Because I lengthened the whole jacket, the original zipper I had bought (which was only a one-way separating zipper) was now way too short for the front closure. Unfortunately, out of 11 fabric stores I went to in the city, none carried a long enough zipper with gold teeth on a navy tape. I bought a gold-on-black one, but when I brought it home it looked awful next to the navy. So I had to order in a 34 inch double-separating gold zipper on navy tape from Zipper Shipper. It took a while to get here (thanks, Canada Customs) and was a lot pricier than my original zipper(s), but in the end it was well worth it--it's the perfect colour and length, and I love the double-separating feature. Zipper win!

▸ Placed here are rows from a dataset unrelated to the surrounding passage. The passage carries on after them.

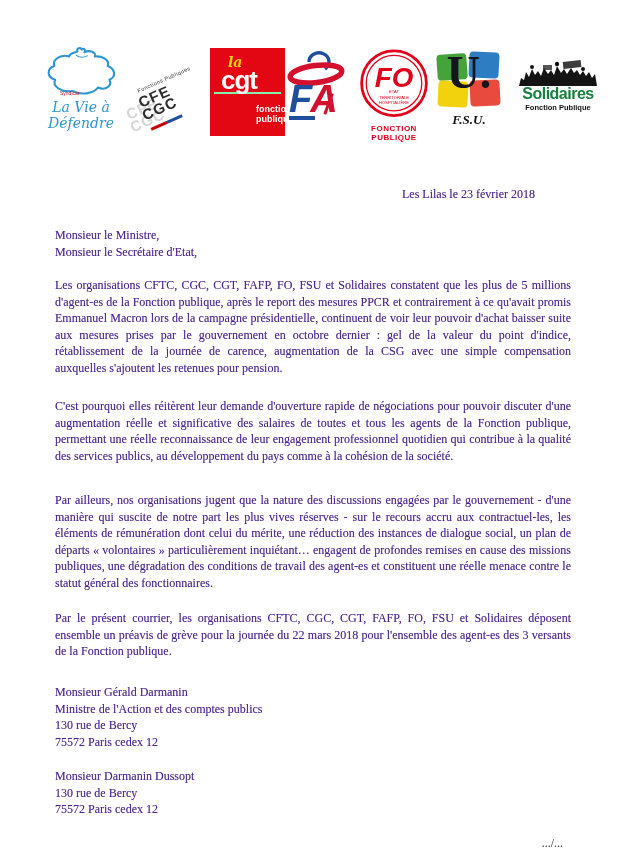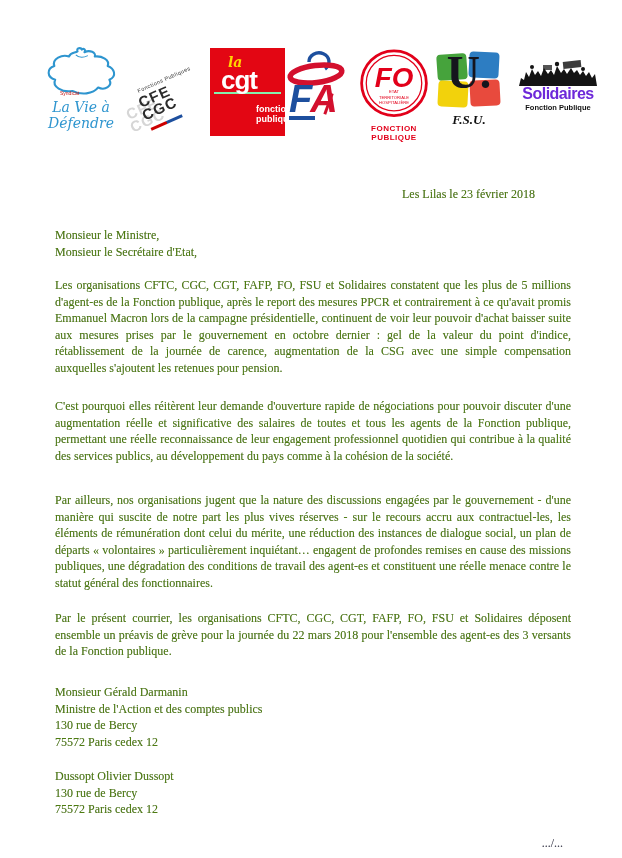--- a/index.html
+++ b/index.html
@@ -72,7 +72,7 @@
   .logo-solidaires{left:516px;top:20px;width:84px;}
   .sol-crowd{width:78px;height:26px;display:block;margin:0 auto;}
   .sol-name{font-family:"Liberation Sans",sans-serif;font-weight:bold;font-size:16px;
-            color:#6d28d9;line-height:16px;letter-spacing:-.5px;}
+            color:#15803d;line-height:16px;letter-spacing:-.5px;}
   .sol-sub{font-family:"Liberation Sans",sans-serif;font-weight:bold;font-size:7.5px;
            color:#111;margin-top:1px;}
 

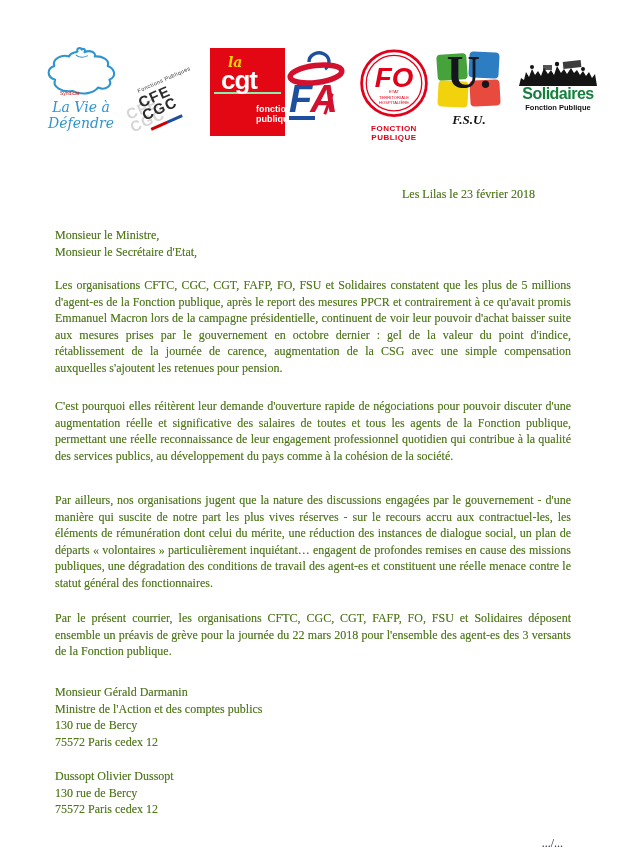--- a/index.html
+++ b/index.html
@@ -78,7 +78,7 @@
 
   
   .block{position:absolute;left:55px;width:516px;font-size:12px;line-height:16.5px;
-         color:#4d7c0f;text-shadow:0 0 .5px rgba(20,20,40,.35);}
+         color:#4c1d95;text-shadow:0 0 .5px rgba(20,20,40,.35);}
   .date{top:186px;text-align:right;padding-right:36px;box-sizing:border-box;}
   .salutation{top:227px;}
   .para{margin:0;text-align:justify;}

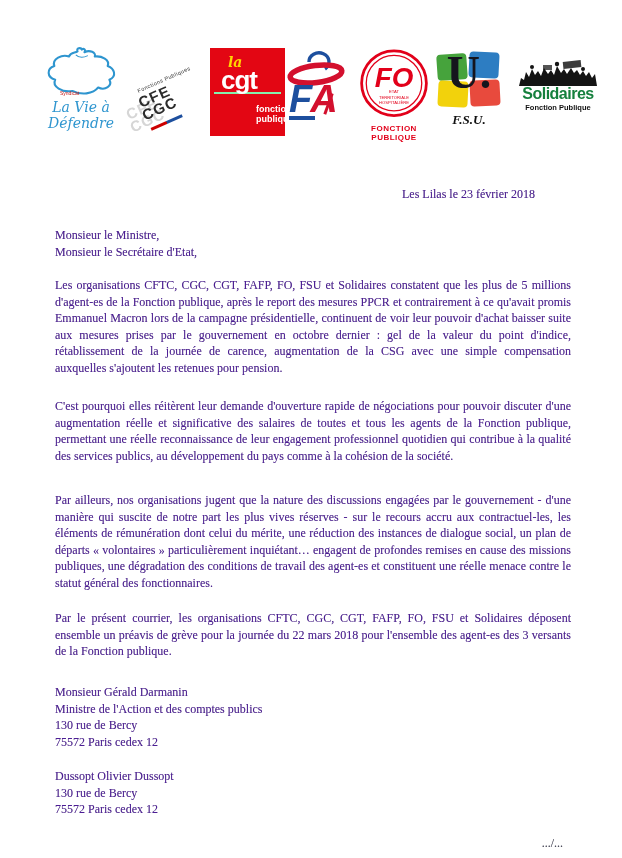--- a/index.html
+++ b/index.html
@@ -199,7 +199,7 @@
   </div>
 
   <div class="block rec2">
-    <div>Dussopt Olivier Dussopt</div>
+    <div>Monsieur Darmanin Dussopt</div>
     <div>130 rue de Bercy</div>
     <div>75572 Paris cedex 12</div>
   </div>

I used a triple straight stitch for all the topstitching, which made sewing slow but it looked a lot better than a regular straight stitch. I didn't buy special topstitching thread, either, although I did buy a 1 km spool of navy thread for this, since a lot of you who've sewn this before said this project uses tons of thread! Maybe 1 km was a little excessive, since I've got most of that spool remaining.
In terms of the actual construction, I found the project very straightforward, though time-consuming. The Minoru Sew-Along was a big help, and I pretty much used that instead of following the booklet instructions. It was really exciting to have a completed hood and completed outer pockets pretty much right at the beginning of sewing--a big motivator to actually finish the project!

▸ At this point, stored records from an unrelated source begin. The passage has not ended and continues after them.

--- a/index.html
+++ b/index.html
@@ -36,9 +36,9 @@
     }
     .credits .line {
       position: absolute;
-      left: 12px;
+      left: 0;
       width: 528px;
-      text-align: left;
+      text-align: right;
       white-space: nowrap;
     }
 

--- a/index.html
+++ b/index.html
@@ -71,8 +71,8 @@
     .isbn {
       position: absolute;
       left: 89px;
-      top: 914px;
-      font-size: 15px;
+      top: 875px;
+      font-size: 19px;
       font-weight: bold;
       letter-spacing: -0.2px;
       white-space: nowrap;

Here's that wonderful chéri of mine posing with me in a little factory courtyard (wearing the Finlayson sweater by Thread Theory that I made for him last Christmas! I'll write up another post to show off that make.)

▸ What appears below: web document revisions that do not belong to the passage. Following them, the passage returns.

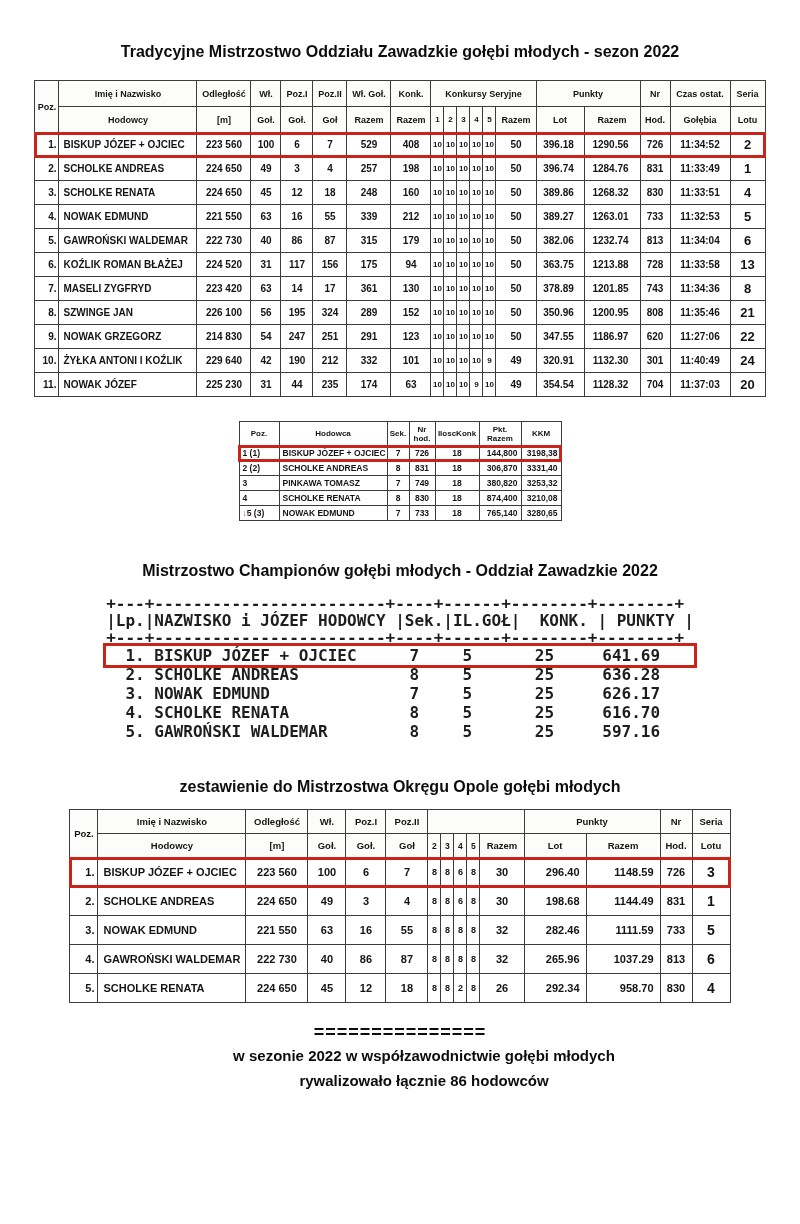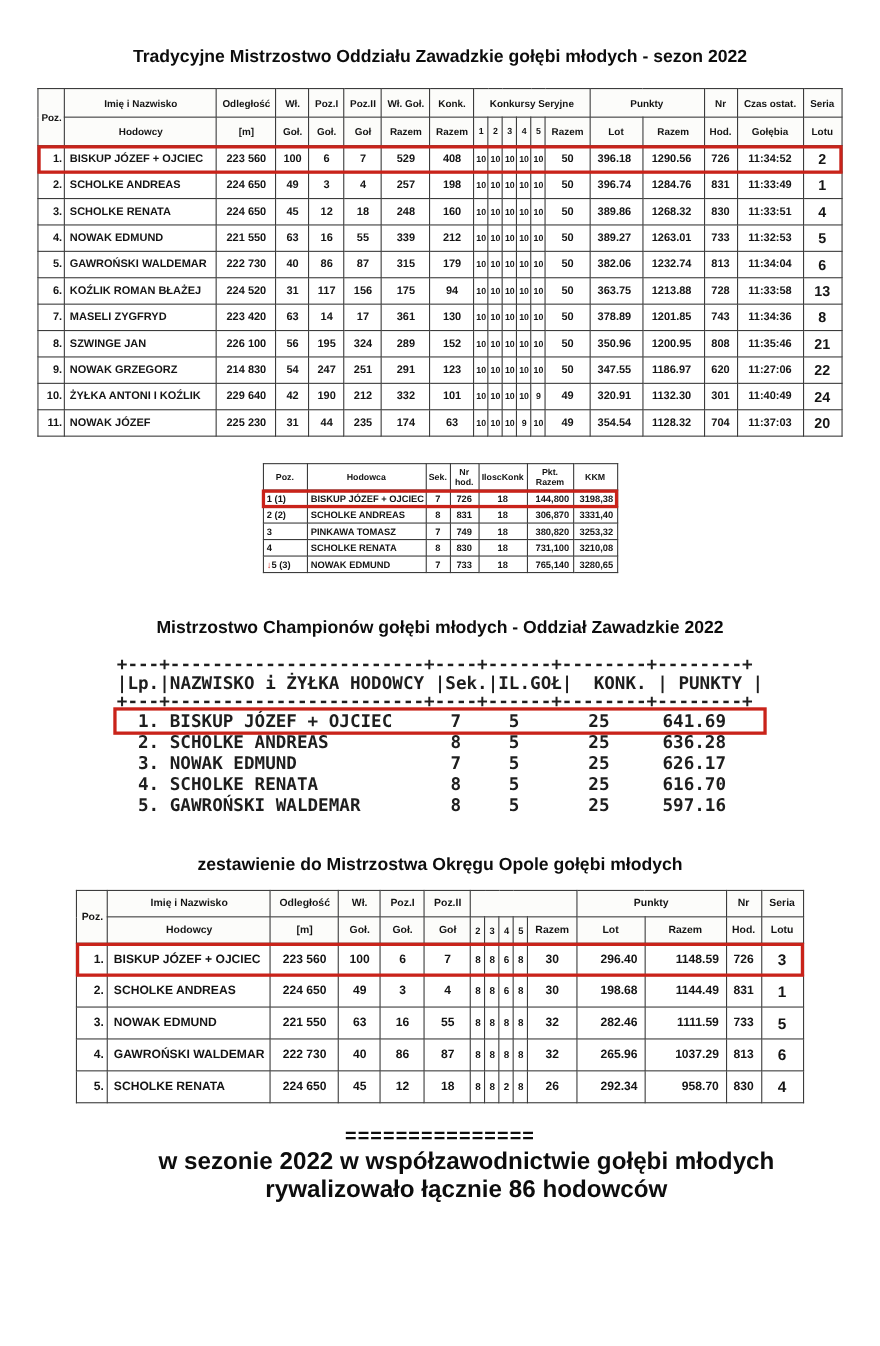--- a/index.html
+++ b/index.html
@@ -445,7 +445,7 @@
           <td>8</td>
           <td>830</td>
           <td>18</td>
-          <td class="c-right">731,100</td>
+          <td class="c-right">874,400</td>
           <td class="c-right">3210,08</td>
         </tr>
 

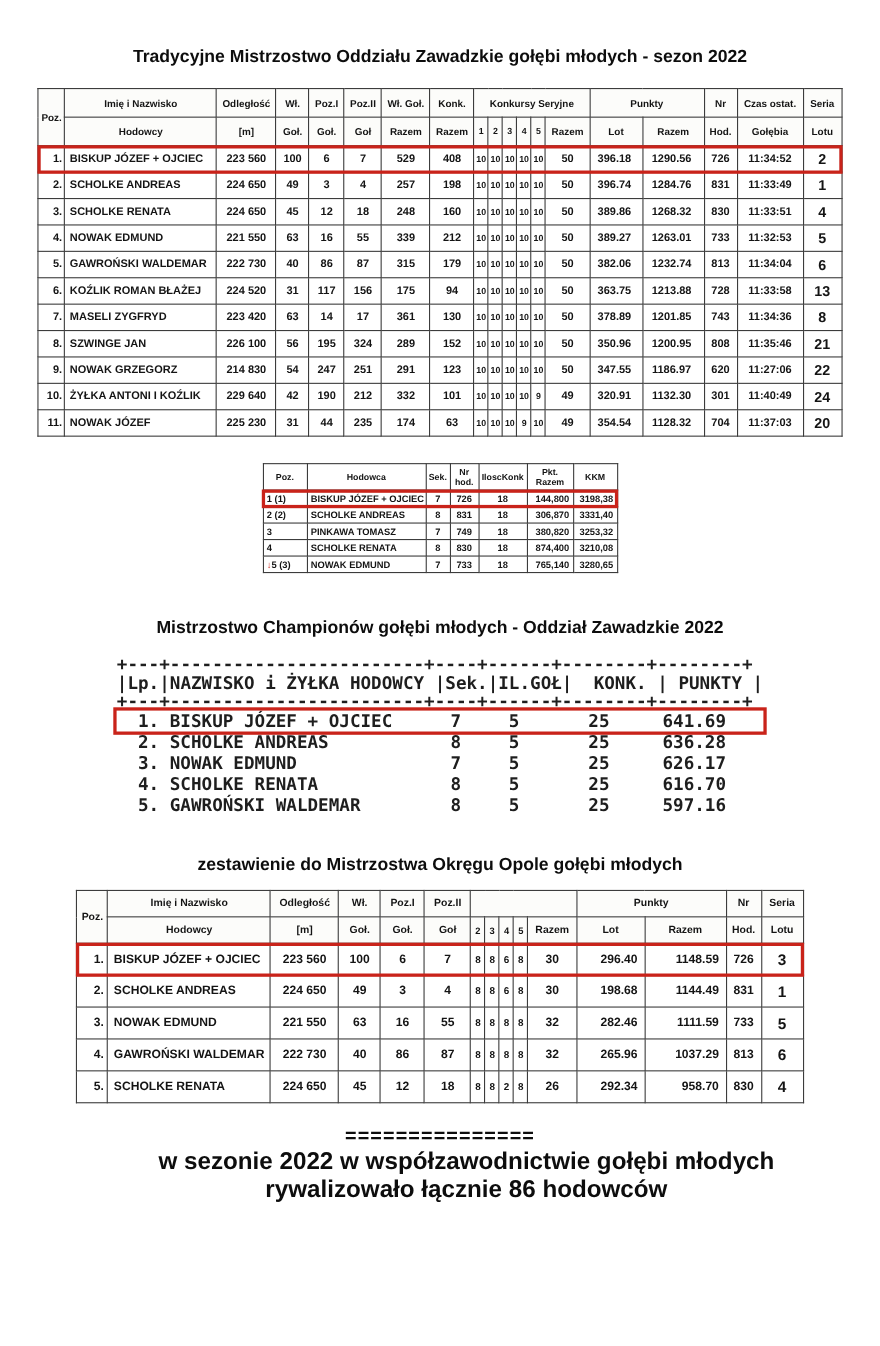--- a/index.html
+++ b/index.html
@@ -465,7 +465,7 @@
 
   <div class="t3">
     <div class="pre">+---+------------------------+----+------+--------+--------+</div>
-    <div class="pre">|Lp.|NAZWISKO i ŻYŁKA HODOWCY |Sek.|IL.GOŁ|  KONK. | PUNKTY |</div>
+    <div class="pre">|Lp.|NAZWISKO i JÓZEF HODOWCY |Sek.|IL.GOŁ|  KONK. | PUNKTY |</div>
     <div class="pre">+---+------------------------+----+------+--------+--------+</div>
     <div>
 

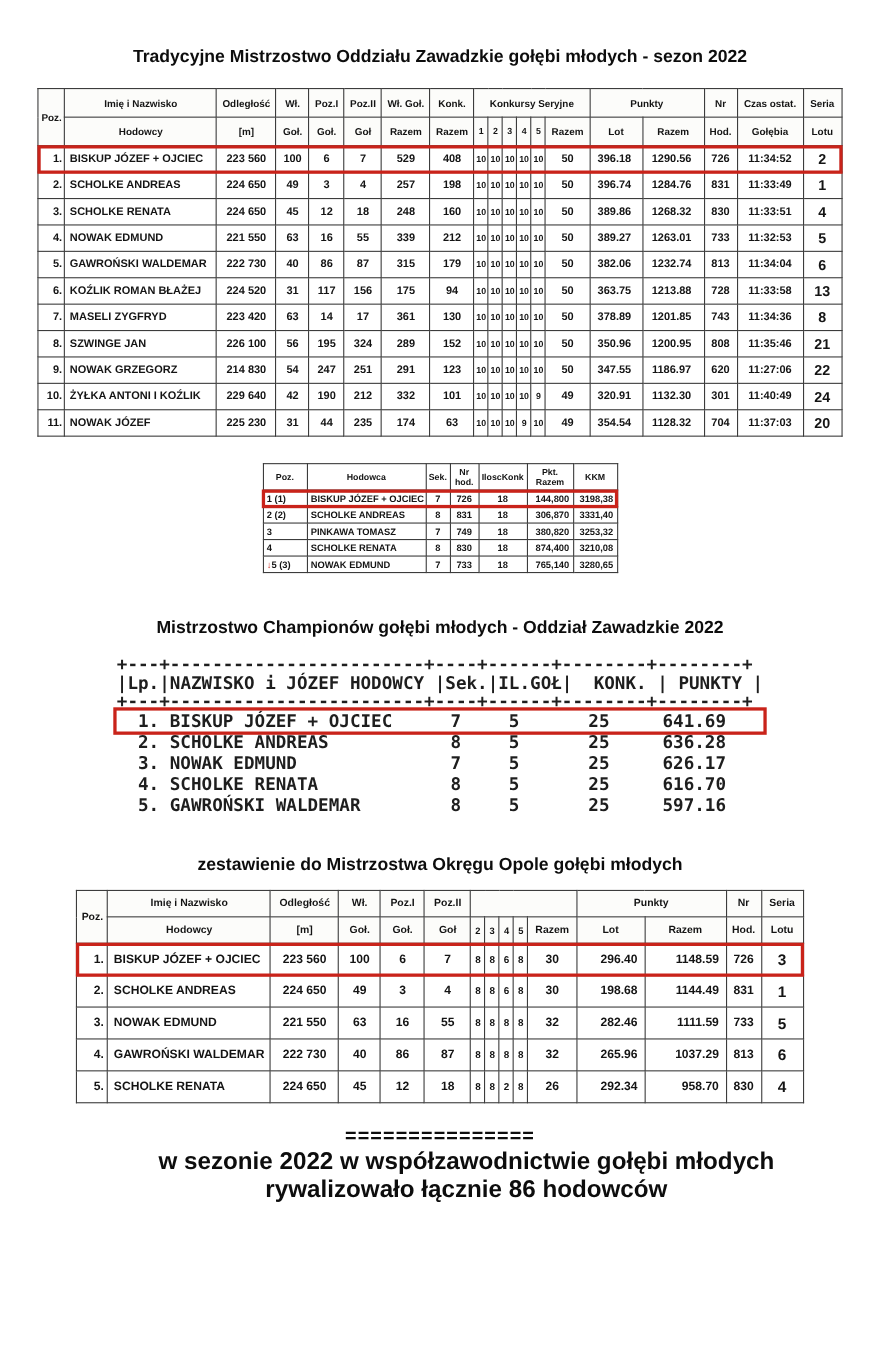--- a/index.html
+++ b/index.html
@@ -69,7 +69,7 @@
   
   .footer { margin-top: 18px; text-align: center; font-weight: bold; color: #0d0d0d; }
   .footer .equals { font-size: 18px; letter-spacing: 1px; line-height: 22px; }
-  .footer .fline { font-size: 22px; line-height: 25px; margin-left: 48px; }
+  .footer .fline { font-size: 15px; line-height: 25px; margin-left: 48px; }
 </style>
 </head>
 <body>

And I think that's it! I'm so very pleased with the result, and there are only a very few minor issues I encountered along the way.
Things I'd do differently next time: I'd interface the collar with something a bit stiffer--I find it accordion folds down on itself instead of standing up stiff and tall the way I like, so I have to pull it up a lot.
I'd also not sewn with flannel much before this, and holy moly is it a warpy fabric! The angles kept skewing no matter how much pinning I did, so I think the next time I use flannel I will lightly interface the whole fabric to keep things square and prevent any shifting. I did a pretty good job of pattern matching the plaid, but toward the bottom of the coat things got a bit wonky with the horizontal stripes not lining up perfectly with the bottom edge. It's not a huge deal, but could probably be avoided with some interfacing or fabric starch or something.
I would also add back the 2 inches I took out of the hips of this jacket--while it isn't exactly snug, I prefer a bit more room for the booty in my jackets. Guess I'm more pear-shaped than I think!
I love this pattern, and I plan to make another minoru at some point, maybe next year. I'm thinking something warmer and more parka-like. This pattern is so versatile!